*Data section:*
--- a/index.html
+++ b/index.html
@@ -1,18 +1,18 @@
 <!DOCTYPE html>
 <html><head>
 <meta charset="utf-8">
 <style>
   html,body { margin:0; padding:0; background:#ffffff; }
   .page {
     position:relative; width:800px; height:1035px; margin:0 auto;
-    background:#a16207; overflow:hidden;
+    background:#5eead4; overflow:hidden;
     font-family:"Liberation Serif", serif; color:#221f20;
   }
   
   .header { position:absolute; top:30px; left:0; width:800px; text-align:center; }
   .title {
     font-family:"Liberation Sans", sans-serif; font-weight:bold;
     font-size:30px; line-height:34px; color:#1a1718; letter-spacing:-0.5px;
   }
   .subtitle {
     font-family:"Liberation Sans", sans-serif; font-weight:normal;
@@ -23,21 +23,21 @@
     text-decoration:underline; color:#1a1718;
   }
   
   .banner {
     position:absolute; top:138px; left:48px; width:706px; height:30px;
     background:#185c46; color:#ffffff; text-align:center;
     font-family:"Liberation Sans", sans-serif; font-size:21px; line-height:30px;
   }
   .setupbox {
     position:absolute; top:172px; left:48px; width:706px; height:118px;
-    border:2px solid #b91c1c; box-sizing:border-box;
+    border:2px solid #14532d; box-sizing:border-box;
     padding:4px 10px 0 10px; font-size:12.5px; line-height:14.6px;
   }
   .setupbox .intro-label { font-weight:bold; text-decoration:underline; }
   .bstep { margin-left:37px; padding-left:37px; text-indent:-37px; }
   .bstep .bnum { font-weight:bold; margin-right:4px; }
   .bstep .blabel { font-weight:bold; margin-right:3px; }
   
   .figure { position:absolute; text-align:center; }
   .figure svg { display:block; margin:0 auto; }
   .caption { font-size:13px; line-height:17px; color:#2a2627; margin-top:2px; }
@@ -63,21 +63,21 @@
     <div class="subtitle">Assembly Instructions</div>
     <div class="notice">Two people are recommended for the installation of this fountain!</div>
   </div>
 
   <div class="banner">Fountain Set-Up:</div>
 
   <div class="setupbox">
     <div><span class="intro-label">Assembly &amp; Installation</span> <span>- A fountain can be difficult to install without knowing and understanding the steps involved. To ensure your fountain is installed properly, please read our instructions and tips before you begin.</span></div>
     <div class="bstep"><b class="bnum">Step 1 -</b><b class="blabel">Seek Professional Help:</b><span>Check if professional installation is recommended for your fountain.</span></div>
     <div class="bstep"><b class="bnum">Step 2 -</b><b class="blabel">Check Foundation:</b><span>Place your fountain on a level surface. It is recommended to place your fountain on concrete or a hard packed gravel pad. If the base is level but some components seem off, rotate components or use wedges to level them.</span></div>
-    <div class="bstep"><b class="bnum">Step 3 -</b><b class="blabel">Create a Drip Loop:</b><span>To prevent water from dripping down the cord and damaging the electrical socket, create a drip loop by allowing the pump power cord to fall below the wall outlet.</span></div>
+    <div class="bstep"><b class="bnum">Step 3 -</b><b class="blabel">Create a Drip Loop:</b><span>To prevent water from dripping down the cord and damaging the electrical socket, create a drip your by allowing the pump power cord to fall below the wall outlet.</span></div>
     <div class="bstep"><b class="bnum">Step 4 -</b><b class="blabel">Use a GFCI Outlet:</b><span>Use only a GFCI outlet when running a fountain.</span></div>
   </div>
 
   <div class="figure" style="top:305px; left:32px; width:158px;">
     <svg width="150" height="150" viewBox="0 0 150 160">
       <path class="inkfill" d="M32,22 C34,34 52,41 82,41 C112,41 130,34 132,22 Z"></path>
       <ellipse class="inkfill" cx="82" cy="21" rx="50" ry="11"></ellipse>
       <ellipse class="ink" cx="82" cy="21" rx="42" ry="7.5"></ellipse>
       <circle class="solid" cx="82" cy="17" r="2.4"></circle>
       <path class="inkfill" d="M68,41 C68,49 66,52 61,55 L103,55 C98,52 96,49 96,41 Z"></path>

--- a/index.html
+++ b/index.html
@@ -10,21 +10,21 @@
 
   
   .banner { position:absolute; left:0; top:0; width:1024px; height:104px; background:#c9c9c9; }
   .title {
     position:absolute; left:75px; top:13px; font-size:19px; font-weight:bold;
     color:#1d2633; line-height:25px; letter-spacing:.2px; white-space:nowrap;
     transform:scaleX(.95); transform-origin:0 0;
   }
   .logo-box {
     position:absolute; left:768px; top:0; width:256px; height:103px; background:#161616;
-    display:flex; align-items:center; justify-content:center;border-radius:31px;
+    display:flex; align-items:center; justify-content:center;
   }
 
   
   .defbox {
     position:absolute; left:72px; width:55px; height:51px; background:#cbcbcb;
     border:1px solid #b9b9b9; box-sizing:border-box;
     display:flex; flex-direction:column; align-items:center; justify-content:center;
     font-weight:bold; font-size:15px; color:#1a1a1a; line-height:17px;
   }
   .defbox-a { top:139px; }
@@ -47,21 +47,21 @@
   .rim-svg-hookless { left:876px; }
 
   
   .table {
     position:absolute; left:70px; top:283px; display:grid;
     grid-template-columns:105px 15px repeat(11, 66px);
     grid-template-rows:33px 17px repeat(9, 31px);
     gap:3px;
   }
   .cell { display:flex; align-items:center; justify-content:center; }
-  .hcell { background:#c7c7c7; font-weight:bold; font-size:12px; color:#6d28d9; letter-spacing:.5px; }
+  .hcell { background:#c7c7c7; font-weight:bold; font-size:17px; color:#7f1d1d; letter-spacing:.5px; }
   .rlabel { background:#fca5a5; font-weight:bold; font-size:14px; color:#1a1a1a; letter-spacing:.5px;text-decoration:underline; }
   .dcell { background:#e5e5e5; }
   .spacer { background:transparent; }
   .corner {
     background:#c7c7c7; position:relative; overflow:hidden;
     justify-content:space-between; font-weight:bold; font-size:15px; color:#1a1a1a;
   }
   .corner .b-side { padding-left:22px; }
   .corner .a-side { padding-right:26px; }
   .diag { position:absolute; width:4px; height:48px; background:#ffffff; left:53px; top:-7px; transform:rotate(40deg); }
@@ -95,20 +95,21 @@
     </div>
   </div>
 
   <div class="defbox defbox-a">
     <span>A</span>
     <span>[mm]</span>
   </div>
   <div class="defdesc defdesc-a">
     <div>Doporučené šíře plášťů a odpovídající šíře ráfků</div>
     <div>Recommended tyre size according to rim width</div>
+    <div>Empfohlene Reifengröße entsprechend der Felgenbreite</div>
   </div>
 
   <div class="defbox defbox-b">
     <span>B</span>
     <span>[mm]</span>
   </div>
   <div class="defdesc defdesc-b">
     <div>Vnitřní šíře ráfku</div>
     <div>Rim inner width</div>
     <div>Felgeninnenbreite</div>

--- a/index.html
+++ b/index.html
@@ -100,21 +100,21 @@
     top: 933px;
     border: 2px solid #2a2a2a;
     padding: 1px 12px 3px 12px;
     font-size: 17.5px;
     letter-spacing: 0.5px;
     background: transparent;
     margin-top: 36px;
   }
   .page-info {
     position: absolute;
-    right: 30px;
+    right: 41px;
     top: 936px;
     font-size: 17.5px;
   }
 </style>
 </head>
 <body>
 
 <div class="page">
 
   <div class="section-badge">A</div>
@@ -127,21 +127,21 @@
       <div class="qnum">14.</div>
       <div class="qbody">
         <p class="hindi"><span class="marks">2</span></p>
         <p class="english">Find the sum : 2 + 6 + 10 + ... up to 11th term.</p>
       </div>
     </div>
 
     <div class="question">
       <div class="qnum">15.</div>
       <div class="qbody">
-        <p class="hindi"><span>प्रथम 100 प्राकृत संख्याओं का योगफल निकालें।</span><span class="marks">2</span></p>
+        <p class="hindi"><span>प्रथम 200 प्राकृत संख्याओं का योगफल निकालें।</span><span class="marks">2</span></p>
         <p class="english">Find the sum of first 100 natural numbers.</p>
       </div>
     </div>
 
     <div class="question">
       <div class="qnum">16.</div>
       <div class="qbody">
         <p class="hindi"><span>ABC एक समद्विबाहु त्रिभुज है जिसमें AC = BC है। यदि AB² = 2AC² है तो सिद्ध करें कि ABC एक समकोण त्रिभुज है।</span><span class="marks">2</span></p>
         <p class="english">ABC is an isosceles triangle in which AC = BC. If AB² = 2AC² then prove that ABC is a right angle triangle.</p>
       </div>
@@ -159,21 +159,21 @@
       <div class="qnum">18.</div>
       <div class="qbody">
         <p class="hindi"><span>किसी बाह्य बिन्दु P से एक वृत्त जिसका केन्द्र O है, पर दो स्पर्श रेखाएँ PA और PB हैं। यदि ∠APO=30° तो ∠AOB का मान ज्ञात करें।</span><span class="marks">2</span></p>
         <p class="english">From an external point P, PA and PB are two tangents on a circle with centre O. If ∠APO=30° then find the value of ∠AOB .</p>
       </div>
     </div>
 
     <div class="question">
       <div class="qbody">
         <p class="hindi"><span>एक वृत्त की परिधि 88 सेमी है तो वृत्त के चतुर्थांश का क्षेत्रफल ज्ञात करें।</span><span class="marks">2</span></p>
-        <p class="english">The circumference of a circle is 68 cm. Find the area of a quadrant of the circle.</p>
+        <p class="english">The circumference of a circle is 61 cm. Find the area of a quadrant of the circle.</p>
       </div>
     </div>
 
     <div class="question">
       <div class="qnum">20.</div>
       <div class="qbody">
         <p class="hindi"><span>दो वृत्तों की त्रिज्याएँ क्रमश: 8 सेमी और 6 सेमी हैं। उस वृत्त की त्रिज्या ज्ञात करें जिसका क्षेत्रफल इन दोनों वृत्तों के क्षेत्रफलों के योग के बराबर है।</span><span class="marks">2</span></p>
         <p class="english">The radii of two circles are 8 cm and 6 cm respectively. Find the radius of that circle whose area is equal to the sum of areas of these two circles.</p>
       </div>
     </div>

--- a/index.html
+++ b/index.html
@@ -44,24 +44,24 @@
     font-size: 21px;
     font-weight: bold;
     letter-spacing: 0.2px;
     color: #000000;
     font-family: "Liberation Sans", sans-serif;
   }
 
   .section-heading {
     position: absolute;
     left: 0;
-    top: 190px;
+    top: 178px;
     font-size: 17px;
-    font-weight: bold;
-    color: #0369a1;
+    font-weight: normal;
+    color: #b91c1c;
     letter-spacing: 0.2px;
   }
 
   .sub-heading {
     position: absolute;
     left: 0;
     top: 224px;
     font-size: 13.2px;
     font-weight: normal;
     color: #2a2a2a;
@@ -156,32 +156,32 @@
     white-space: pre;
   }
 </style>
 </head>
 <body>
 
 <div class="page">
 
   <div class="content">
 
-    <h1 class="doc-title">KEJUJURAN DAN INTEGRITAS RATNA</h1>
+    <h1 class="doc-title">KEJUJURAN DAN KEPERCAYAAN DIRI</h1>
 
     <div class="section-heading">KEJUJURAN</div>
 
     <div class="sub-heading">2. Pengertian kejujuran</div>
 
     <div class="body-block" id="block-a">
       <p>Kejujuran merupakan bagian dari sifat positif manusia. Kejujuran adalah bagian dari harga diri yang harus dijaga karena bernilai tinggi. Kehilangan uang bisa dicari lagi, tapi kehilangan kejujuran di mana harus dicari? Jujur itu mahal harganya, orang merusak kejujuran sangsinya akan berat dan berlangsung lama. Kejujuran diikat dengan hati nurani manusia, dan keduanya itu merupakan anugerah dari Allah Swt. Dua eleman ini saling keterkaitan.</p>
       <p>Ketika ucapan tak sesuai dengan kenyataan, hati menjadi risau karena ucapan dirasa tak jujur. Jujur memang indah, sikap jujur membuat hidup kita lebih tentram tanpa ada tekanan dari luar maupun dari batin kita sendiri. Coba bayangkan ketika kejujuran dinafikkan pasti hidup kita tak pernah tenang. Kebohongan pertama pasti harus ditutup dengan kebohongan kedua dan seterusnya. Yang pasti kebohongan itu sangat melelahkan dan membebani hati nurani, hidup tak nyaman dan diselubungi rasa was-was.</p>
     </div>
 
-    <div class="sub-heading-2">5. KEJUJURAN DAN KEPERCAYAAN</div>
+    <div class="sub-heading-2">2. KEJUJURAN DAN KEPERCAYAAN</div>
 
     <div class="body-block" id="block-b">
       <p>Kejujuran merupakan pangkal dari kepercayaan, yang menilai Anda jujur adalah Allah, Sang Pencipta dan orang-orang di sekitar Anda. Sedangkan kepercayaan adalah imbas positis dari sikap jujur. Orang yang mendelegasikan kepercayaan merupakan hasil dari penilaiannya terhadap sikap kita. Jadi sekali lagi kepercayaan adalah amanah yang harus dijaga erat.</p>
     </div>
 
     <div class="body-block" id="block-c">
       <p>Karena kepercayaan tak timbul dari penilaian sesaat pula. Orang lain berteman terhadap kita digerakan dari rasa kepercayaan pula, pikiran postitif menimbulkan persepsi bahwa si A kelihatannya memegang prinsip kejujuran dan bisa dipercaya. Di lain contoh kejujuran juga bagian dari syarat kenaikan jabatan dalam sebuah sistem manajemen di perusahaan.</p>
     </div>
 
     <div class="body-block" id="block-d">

*What needs to be done:* The answer must consist of every line from the data that contains the word "Drip".

*Written reply:*
-    <div class="bstep"><b class="bnum">Step 3 -</b><b class="blabel">Create a Drip Loop:</b><span>To prevent water from dripping down the cord and damaging the electrical socket, create a drip loop by allowing the pump power cord to fall below the wall outlet.</span></div>
+    <div class="bstep"><b class="bnum">Step 3 -</b><b class="blabel">Create a Drip Loop:</b><span>To prevent water from dripping down the cord and damaging the electrical socket, create a drip your by allowing the pump power cord to fall below the wall outlet.</span></div>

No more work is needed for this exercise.